As further assets/objects, WBR owns a physical heat storage with a capacity of 185 MWh at the Heat Hub. It is common practice to place a buffer next to a production facility where it serves as pressure control. The buffer at the Heat hub does not have this function and was strategically placed in order to optimise the capacity of the distribution network and serve as back up capacity. Furthermore, there are several booster stations for regulating the pressure in the distribution network. WBR also owns the heat storage at AVR, which has a capacity of 270 MWh. This device maintains and controls the pressure in the WBR network but is also used for economic optimisation.

A photograph of The Heat Hub demonstrator in Rotterdam. It's by the water and you can see some boats in the lower edge of the images. In the far background there's a skyline with higher buildings.

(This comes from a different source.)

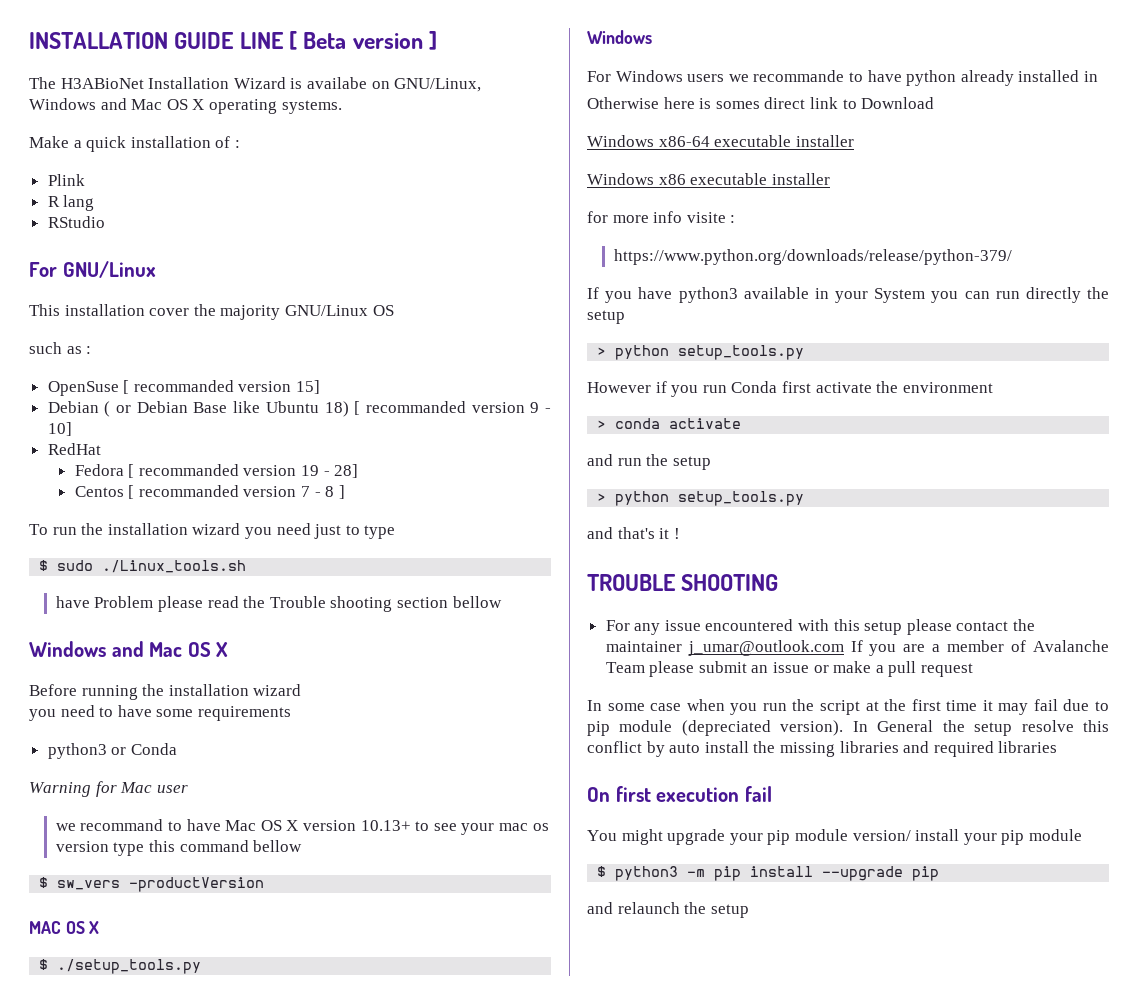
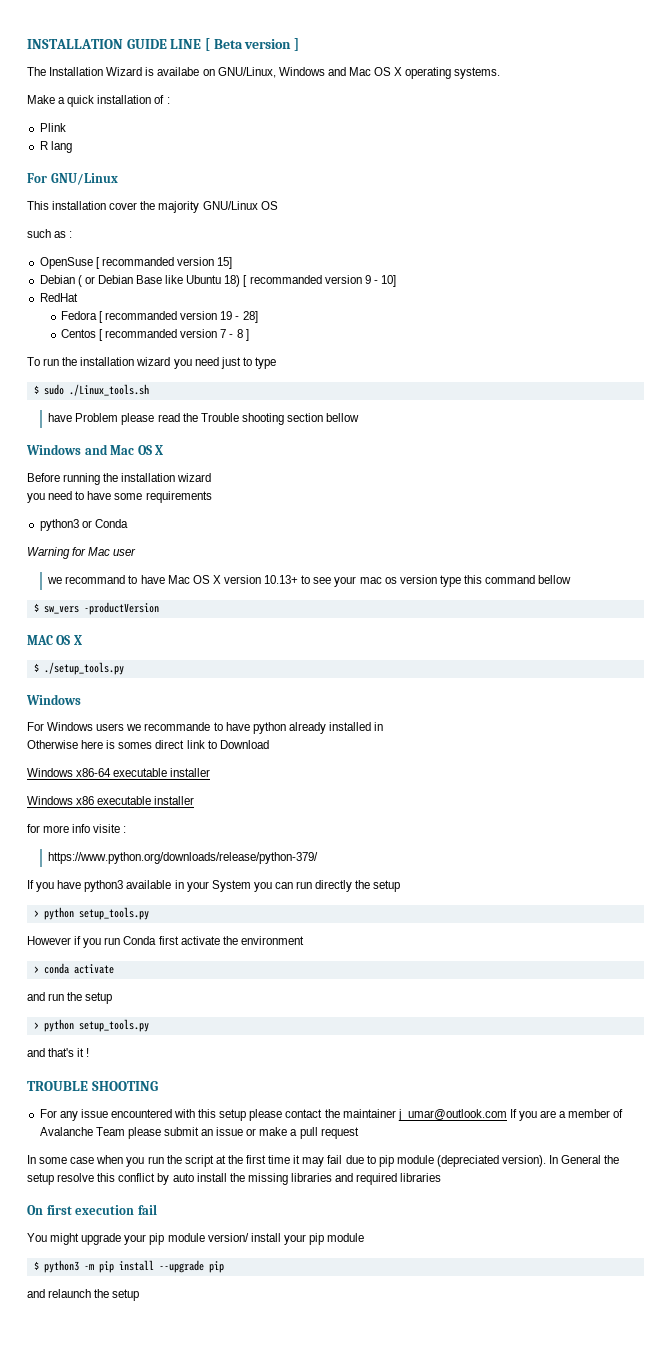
[60,78,144,89] H3ABioNet -> (46, 71) none
[47,216,105,228] // RStudio -> (72, 147) none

Figure 6: The heat storage of the Heat Hub located at the Brielselaan

WBR’s primary responsibility is to continuously supply heat to its customers in Rotterdam. In Southern Rotterdam, WBR is the sole supplier of heat into the distribution network. In Northern Rotterdam, next to WBR, E.ON and recently Eneco also supply heat to the distribution network. E.ON owns the conventional production assets in Northern Rotterdam. The assets owned by E.ON include several boilers, gas turbines, a CHP and a heat storage.

WBR and E.ON perform the dispatch of district heating of both Northern and Southern Rotterdam together. This means that the dispatch is jointly optimised. In practice this means that heat from the more efficient (from an economic and environmental perspective) WBR waste incinerator is used to meet demand in Northern Rotterdam instead of heat supplied by the conventional assets of E.ON.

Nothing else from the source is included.